Martha Heizer - teóloga austríaca católica |
Há dois
dias, na Calábria, o papa disse que "a 'Ndrangheta é isto: adoração do mal
e desprezo do bem comum", acrescentando que "esse mal deve ser
combatido, deve ser afastado, é preciso dizer-lhe não". E impôs a
excomunhão.
Ora, eu
pergunto, no entanto, se é justo aproximar na mesma pena criminosos que adoram
o mal e sinceros crentes que buscam (talvez mesmo forçando os tempos) para
tornar a Igreja verdadeiramente uma casa acolhedora para todos. Pergunto-me e
sinto que é justo responder que não.
No
início deste artigo, levantei o problema sobre o que acontece com um ser humano
que é excomungado. A resposta é muito simples: depende do homem e da mulher
afetados pela condenação. Houve um tempo em que não era assim. Quando um papa
lançava o anátema da excomunhão, acontecia para todos algo concretamente sério.
Ao interessado, passavam a faltar todas as relações sociais necessárias para o
exercício do seu papel, ou, caso ele já estivesse nas mãos do poder
eclesiástico, era entregue ao braço secular que infligia a pena, não raramente
capital.
Ainda
na primeira metade do século XX, Ernesto Buonaiuti teve que sofrer a fome por
ter sido excomungado por causa das suas pesquisas históricas e das suas teses
teológicas, também à luz do fato de que, tendo sido um dos pouquíssimos
professores universitários a não jurar fidelidade ao regime fascista, também
perdera a cátedra na universidade estadual.
Ernesto Bonaiuti (1881-1946): padre, historiador, teólogo e acadêmico italiano |
Hoje, a
excomunhão está bem longe de produzir efeitos como esses.
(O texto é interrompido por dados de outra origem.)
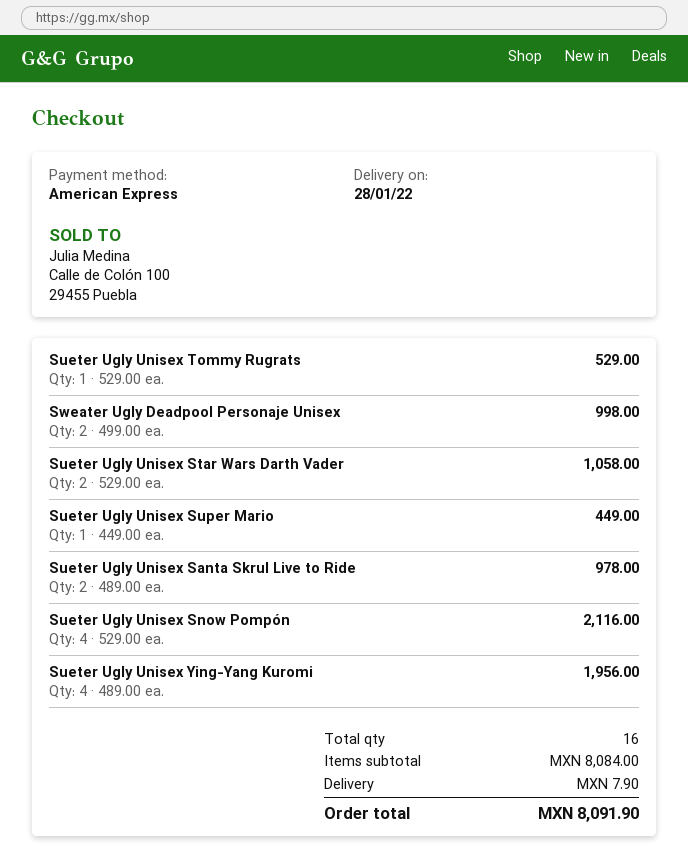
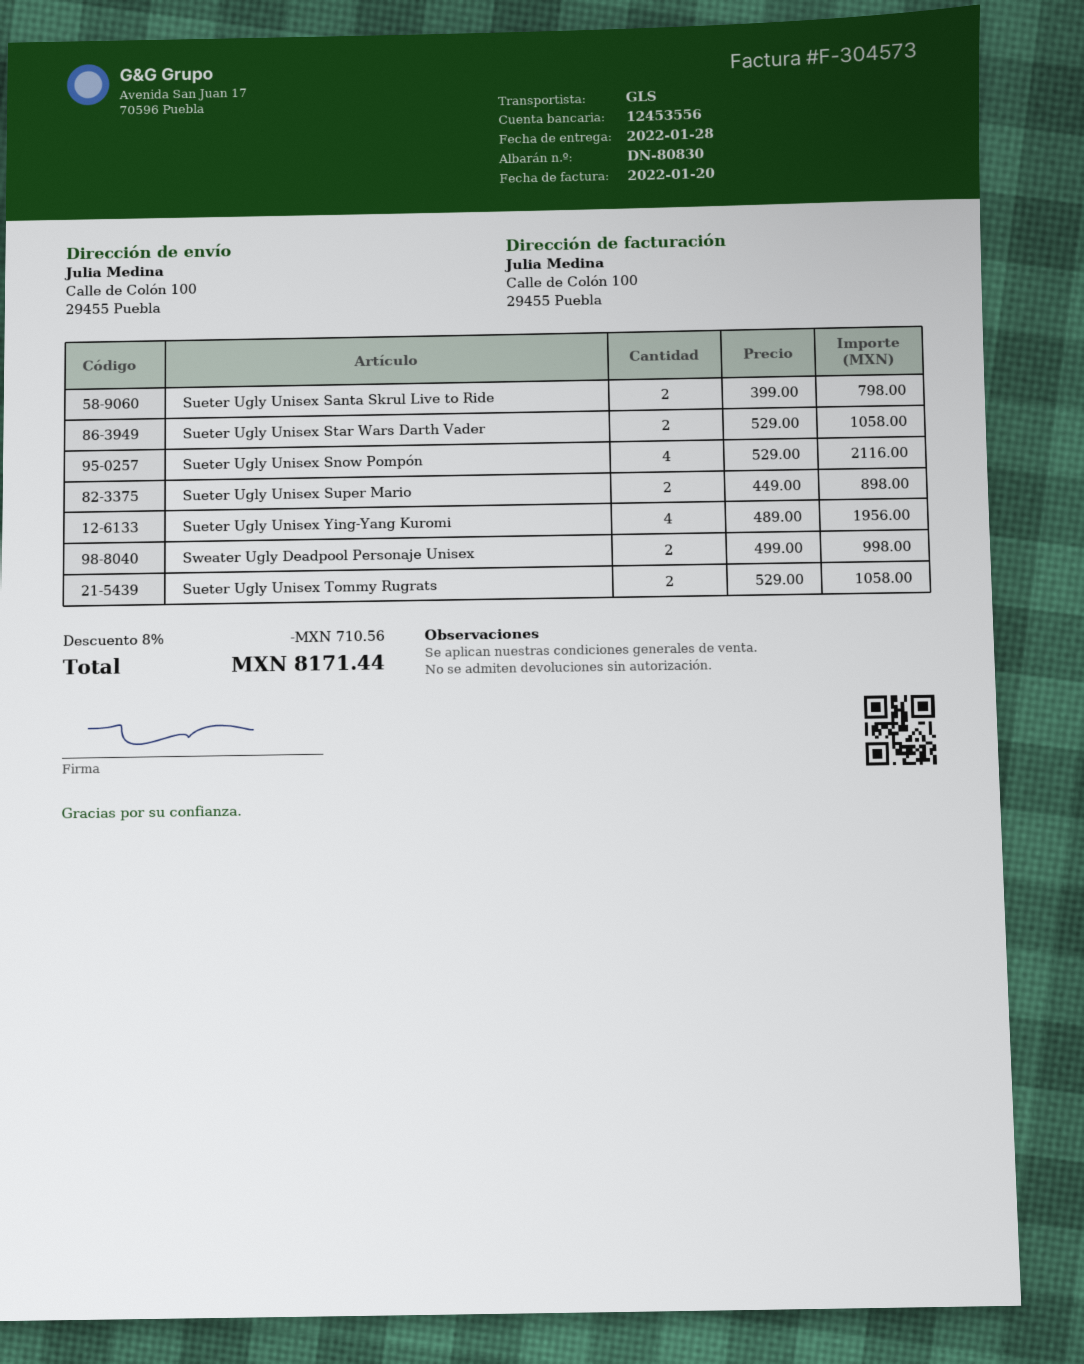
Sueter Ugly Unisex Tommy Rugrats: 1 x 529.00 = 529.00 -> 2 x 529.00 = 1058.00
Sueter Ugly Unisex Super Mario: 1 x 449.00 = 449.00 -> 2 x 449.00 = 898.00
Sueter Ugly Unisex Santa Skrul Live to Ride: 2 x 489.00 = 978.00 -> 2 x 399.00 = 798.00
discount: none -> 8% = 710.56
shipping: 7.90 -> none
total: 8091.90 -> 8171.44

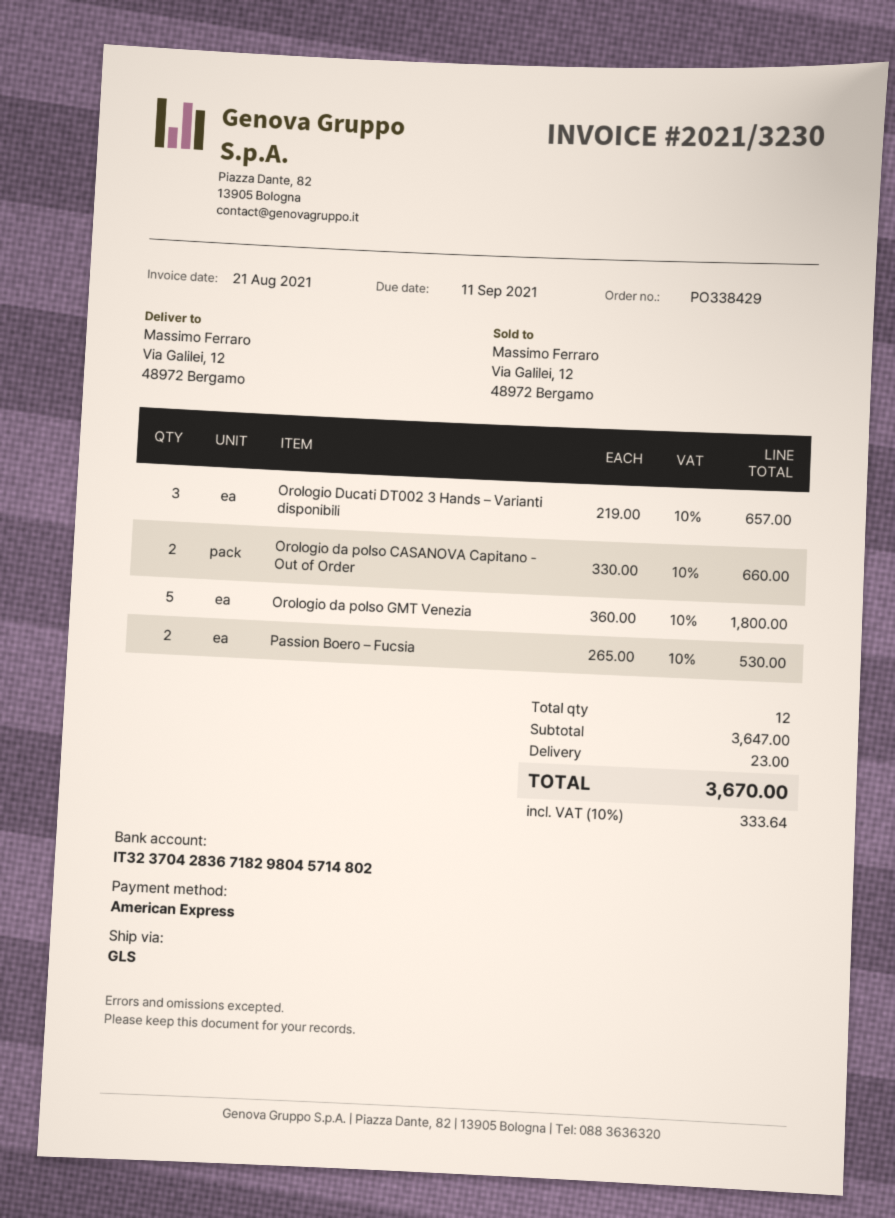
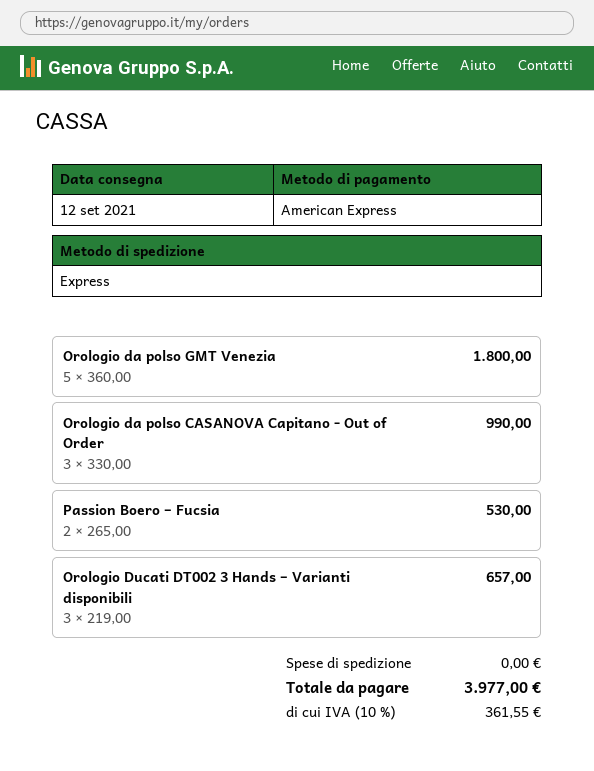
shipping method: GLS -> express
Orologio da polso CASANOVA Capitano - Out of Order: 2 x 330.00 = 660.00 -> 3 x 330.00 = 990.00
shipping: 23.00 -> 0.00
tax: 10% = 333.64 -> 10% = 361.55
total: 3670.00 -> 3977.00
Hoje, ela
simplesmente prevê que o excomungado não pode tomar parte nas celebrações
litúrgicas e assumir cargos eclesiais. Fim da transmissão. Ou seja, o máximo da
pena para crentes sinceros como a presidente do Nós Somos Igreja.
Obviamente,
o efeito das palavras de Francisco sobre criminosos encanecidos como os
filiados às "famílias" é diferente: é improvável que as suas
consciências sofram com isso. Mas o peso simbólico da excomunhão afetará a
narrativa pseudoreligiosa que a máfia faz de si mesma, ajudará a romper as
relações que os boss tiveram com as Igrejas locais, colocará párocos e cúrias
diante das suas responsabilidades, tornará cada vez mais difícil o consenso
social que o crime organizado tenta criar em torno de si mesmo.
São
palavras corajosas, porque transformam a excomunhão em uma arma importante. Por
isso, o Papa Francisco fez muito bem em pronunciar o anátema contra os
mafiosos, mas seria bom também que ele impedisse que os seus colaboradores
utilizassem essa arma com o mesmo estilo de um passado não exatamente radiante.
Traduzido
do italiano por Moisés Sbardelotto.
* Vito Mancuso é
teólogo italiano católico, professor da Universidade de Pádua (Itália) e autor
de vários livros e artigos, dentre eles: Eu
e Deus – Um Guia para os Perplexos (Edições Paulinas, 2014).